For Brian Glenville, MD, FRCS, executive chairman of VOTIS, the most important attributes of VOTIS are the depth of the examination and its operator-independent nature. “Physicians will tell you that examination of the foot in this vascular setting is extremely limited,” he said. “You can have a patient with severe diabetes, severe vascular disease, and the skin might be perfectly intact. It might be ulcerated. It might appear to have good capillary perfusion or poor capillary perfusion. You might be able to feel a pulse, you might not be able feel a pulse. But it is extremely difficult to do a clinical examination of how the foot actually is, using one’s clinical skills.

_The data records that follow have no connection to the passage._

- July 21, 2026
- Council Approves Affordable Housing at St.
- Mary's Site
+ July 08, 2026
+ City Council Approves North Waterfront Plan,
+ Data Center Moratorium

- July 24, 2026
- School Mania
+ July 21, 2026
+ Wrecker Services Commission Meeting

What’s special about VOTIS is the depth of examination. This is the key. If you are looking at an arteriography, it will tell you where the vessels are, and where there are any anomalies of supply and so on. But it won’t actually tell you what the tissue perfusion is.”
He added, “Many other techniques are so operator dependent, and you can get whatever results you want. This is operator independent. It produces the same result whoever does the examination. And that’s why we believe it stands to be an extremely useful diagnostic tool.”

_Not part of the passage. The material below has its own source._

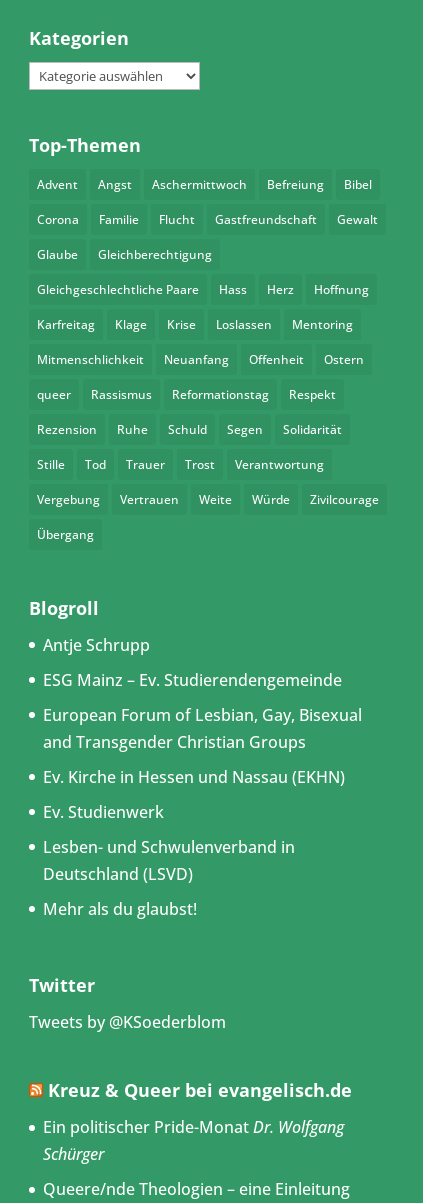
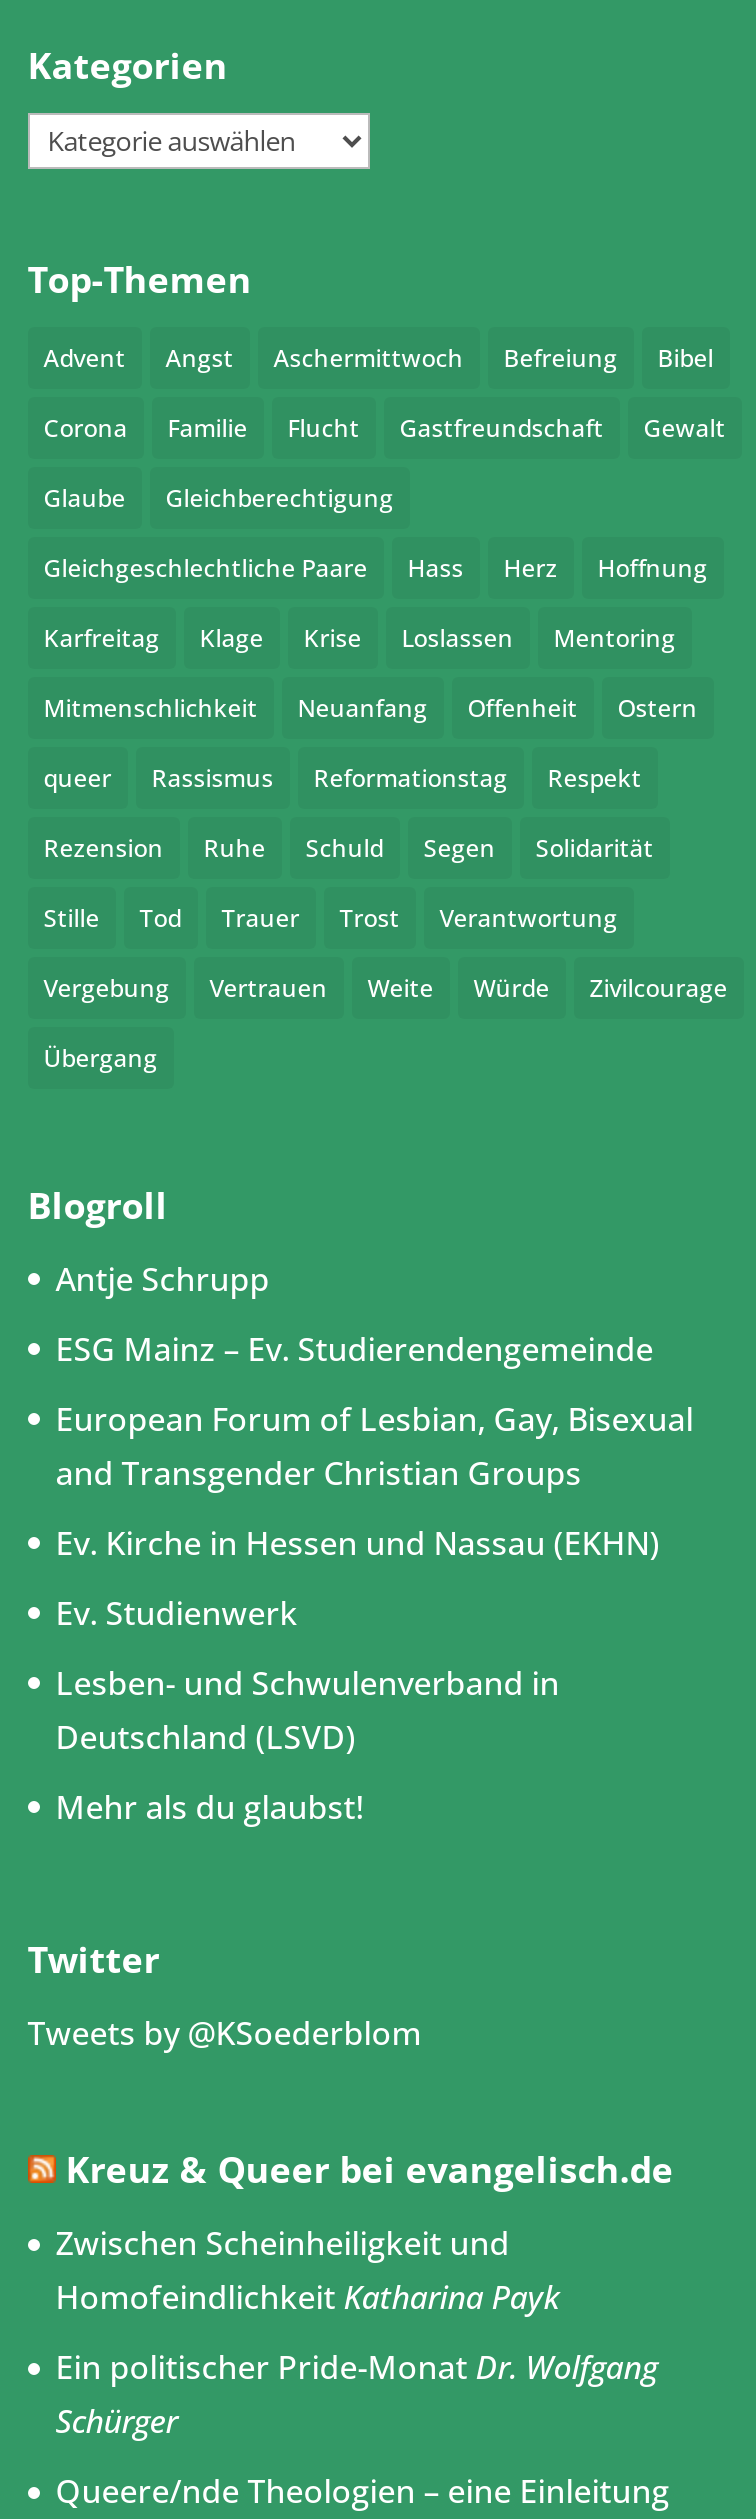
+ Zwischen Scheinheiligkeit und
+ Homofeindlichkeit Katharina Payk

“Over the past few years we have gotten to know Merrill and the team at VOTIS,” said Jerry Kokoshka, associate director of Columbia Technology Ventures. “We agree with his vision for use of the VOTI technology. VOTIS plans to build small and inexpensive devices that utilize the cloud and artificial intelligence machine learning. This strategy, to make the VOTIS devices inexpensive yet powerful tools, will enable them to be used not only in developed countries but also in other areas of the world — such as India and the Arab world — where diabetes and PAD are widespread.”
Simply put, as David G. Armstrong, DPM, MD, PhD, Professor of Surgery at Keck School of Medicine of University of Southern California, is fond of saying, “You can’t manage what you can’t measure.” With VOTIS, for the first time clinicians will be able to measure the location and severity of PAD and CLI deep within the foot. With that knowledge, it is expected that they will be able to help patients keep their feet.
Both Drs. Bajakian and Armstrong are members of VOTIS’s scientific advisory board.